**** TASK INPUTS

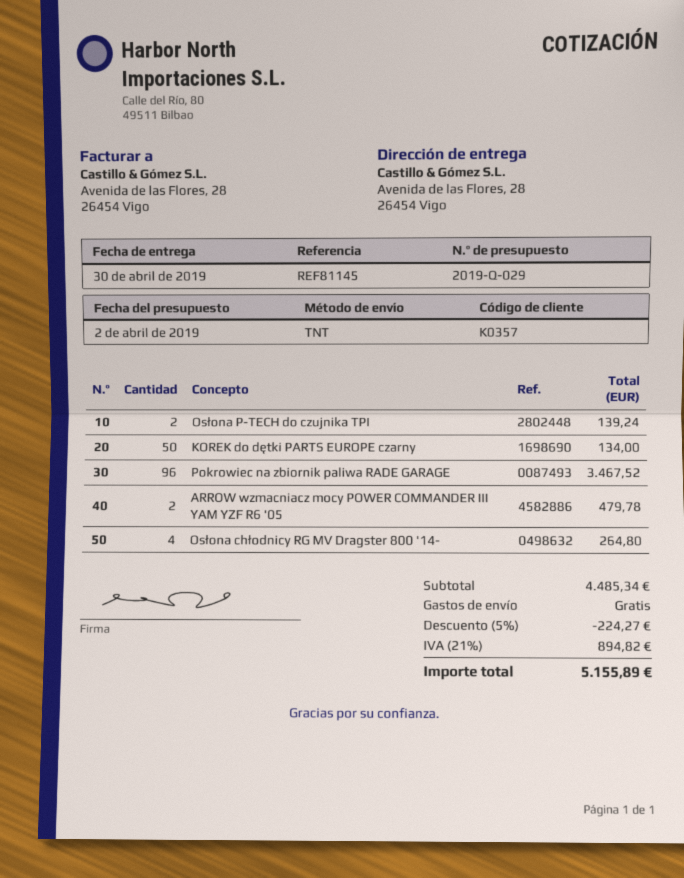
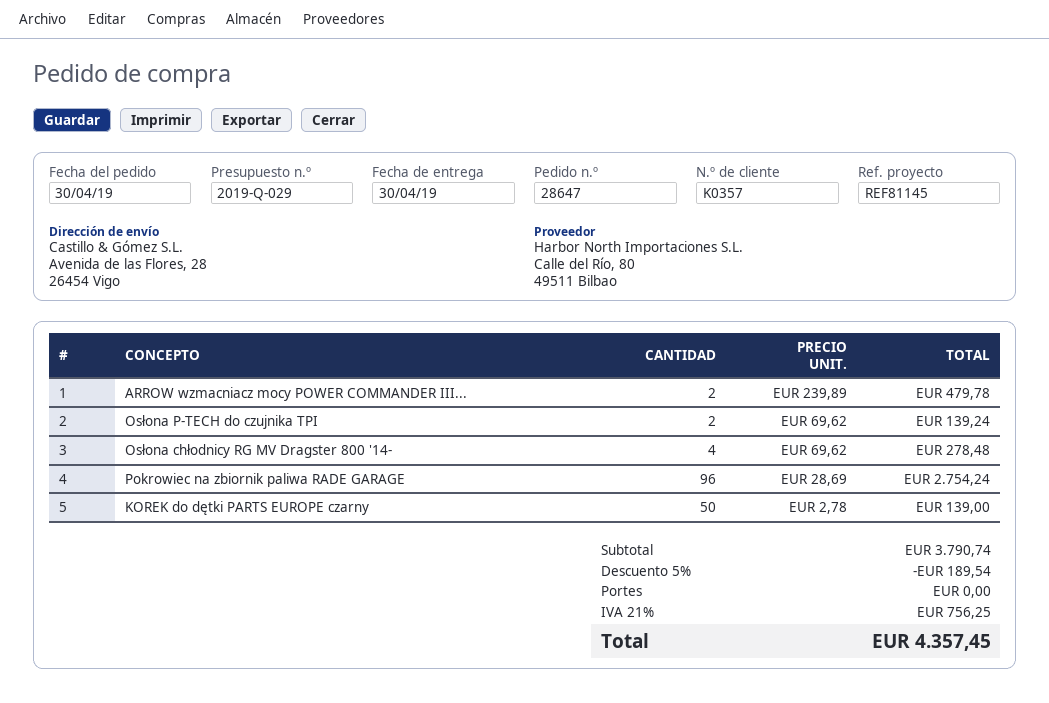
KOREK do dętki PARTS EUROPE czarny: 50 for 134.00 -> 50 for 139.00
Pokrowiec na zbiornik paliwa RADE GARAGE: 96 for 3467.52 -> 96 for 2754.24
Osłona chłodnicy RG MV Dragster 800 '14-: 4 for 264.80 -> 4 for 278.48
subtotal: 4485.34 -> 3790.74
discount: 5% = 224.27 -> 5% = 189.54
tax: 21% = 894.82 -> 21% = 756.25
total: 5155.89 -> 4357.45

********

** EXERCISE REQUIREMENTS **
Only exact lines belong in the answer: those from the beginning of the entries above through the line holding "discount: 5% = 224.27 -> 5% = 189.54", with no pictures.

** FINAL ANSWER **
KOREK do dętki PARTS EUROPE czarny: 50 for 134.00 -> 50 for 139.00
Pokrowiec na zbiornik paliwa RADE GARAGE: 96 for 3467.52 -> 96 for 2754.24
Osłona chłodnicy RG MV Dragster 800 '14-: 4 for 264.80 -> 4 for 278.48
subtotal: 4485.34 -> 3790.74
discount: 5% = 224.27 -> 5% = 189.54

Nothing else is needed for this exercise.